Selon Europol, l'opération représentait le point final d'un effort qui a mobilisé plusieurs pays. L'action élaboré un système structuré pour capturer les victimesrecevoir des valeurs et masquer l'origine des fonds dans plusieurs couches de mouvements numériques.
Les premières investigations ont identifié un ensemble de sites Web simulant des plateformes d’investissement en crypto-monnaie. Ces adresses ont été appuyées par centres d'appels exploités par les membres du réseau. Les préposés ont utilisé techniques d'ingénierie sociale pour persuader les investisseurs d'envoyer plus de ressources, en montrant des écrans manipulés avec des résultats inexistants pour renforcer l'illusion de rendements élevés.

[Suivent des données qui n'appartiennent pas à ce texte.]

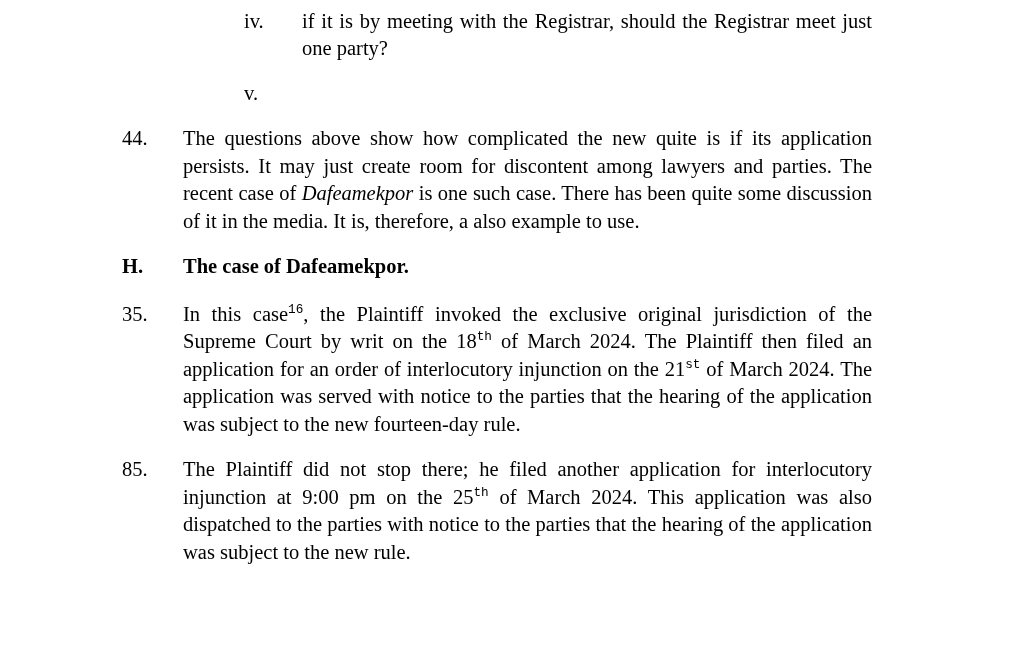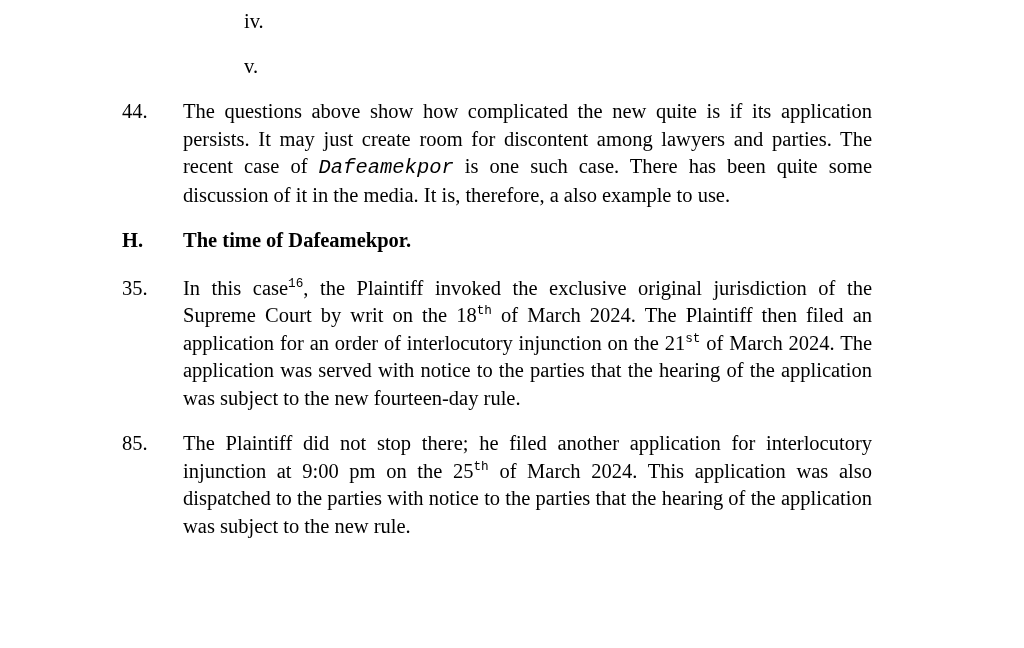--- a/index.html
+++ b/index.html
@@ -85,6 +85,7 @@
 
   <div class="roman-item">
     <div class="roman-marker">iv.</div>
+    <div class="roman-text">if it is by meeting with the Registrar, should the Registrar meet just one party?</div>
   </div>
 
   <div class="roman-item">

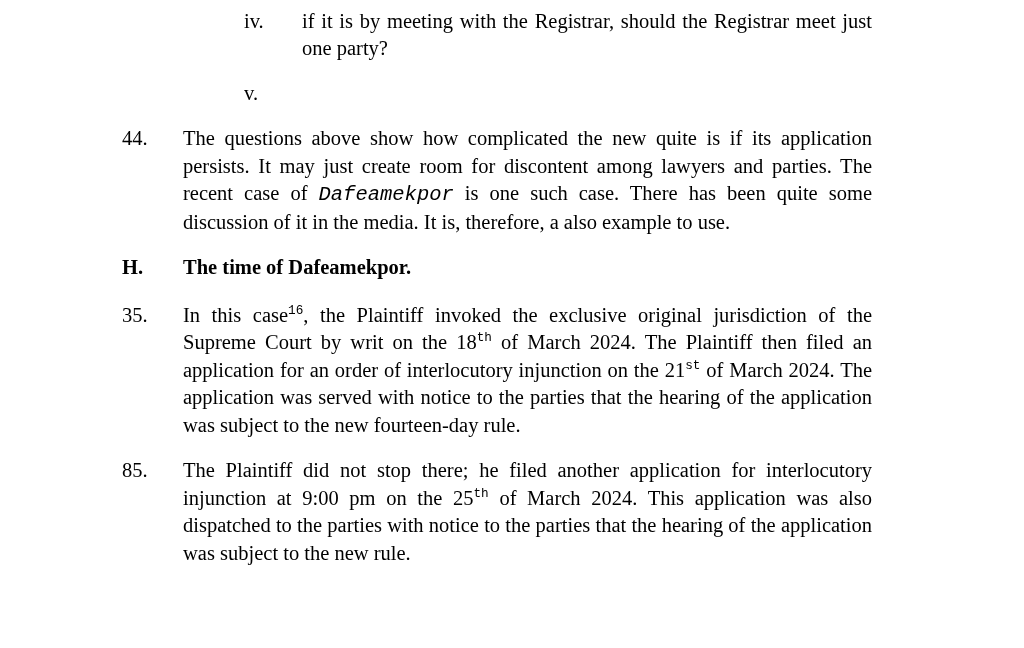--- a/index.html
+++ b/index.html
@@ -70,7 +70,7 @@
   .para.heading .para-body {
     text-align: left;
   }
-  i { font-style: italic; font-family: Liberation Mono, monospace; }
+  i { font-style: italic; }
   sup {
     font-size: 0.62em;
     vertical-align: super;

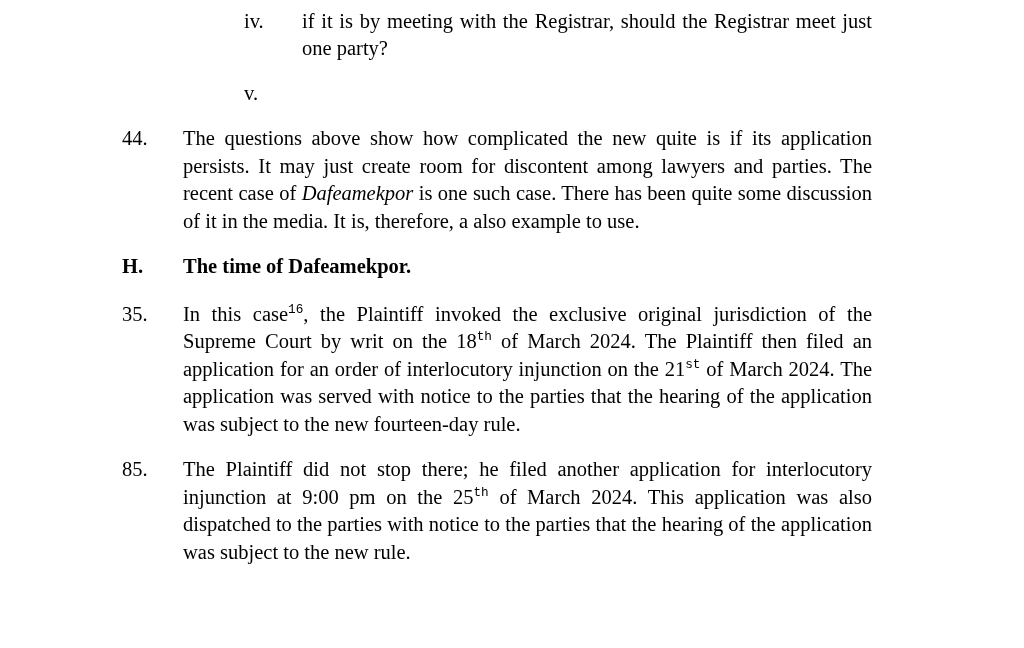--- a/index.html
+++ b/index.html
@@ -99,7 +99,7 @@
 
   <div class="para heading">
     <div class="para-number">H.</div>
-    <div class="para-body">The time of Dafeamekpor.</div>
+    <div class="para-body">The case of Dafeamekpor.</div>
   </div>
 
   <div class="para">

Lors des dépôts, les montants ont été répartis entre différentes blockchains et courtiersrendant le suivi difficile.


Une action en deux phases a mobilisé plusieurs pays
L'opération s'est déroulée en deux temps. La première s'est produite le 27 octobre, lorsque Les forces de police de Chypre, d'Allemagne et d'Espagne ont exécuté des mandats d'arrêt à la demande des autorités françaises et belges. A ce stade, les agents détenus neuf suspects soupçonnés de blanchiment d'argent liés aux plateformes frauduleuses.
Par ailleurs, les autorités confisqué 800 000 € (4,9 millions de R$) en comptes bancaires, 415 000 € (2,5 millions de R$) en crypto-monnaies, 300 000 € (1,8 million de R$) en espèceséquipements électroniques et montres de grande valeur. L'action a été soutenue par Europol, Eurojust et des organismes nationaux de pays comme l'Allemagne, l'Espagne, Malte et Chypre.
La deuxième étape s'est déroulée les 25 et 26 novembre et a été se concentrer sur le noyau chargé d’attirer les victimes vers les stratagèmes. Les entreprises et les particuliers liés aux campagnes de publicité numérique ont été cible des recherches en Belgique, Bulgarie, Allemagne et Israël. Cette branche de l'opération a enquêté sur l'utilisation de publicité trompeuse imitant les médias, les personnalités publiques et les hommes politiques, utilisant fréquemment vidéos manipulées avec des techniques faux profond pour renforcer la crédibilité des publicités.
Europol a indiqué que les actions atteint différentes structures qui soutenaient la fraude en lignede la capture des victimes au blanchiment des fonds détournés. Les autorités continueront de suivre les actifs de l'organisation criminelle dans les pays où le groupe entretenait des opérations et des liens patrimoniaux.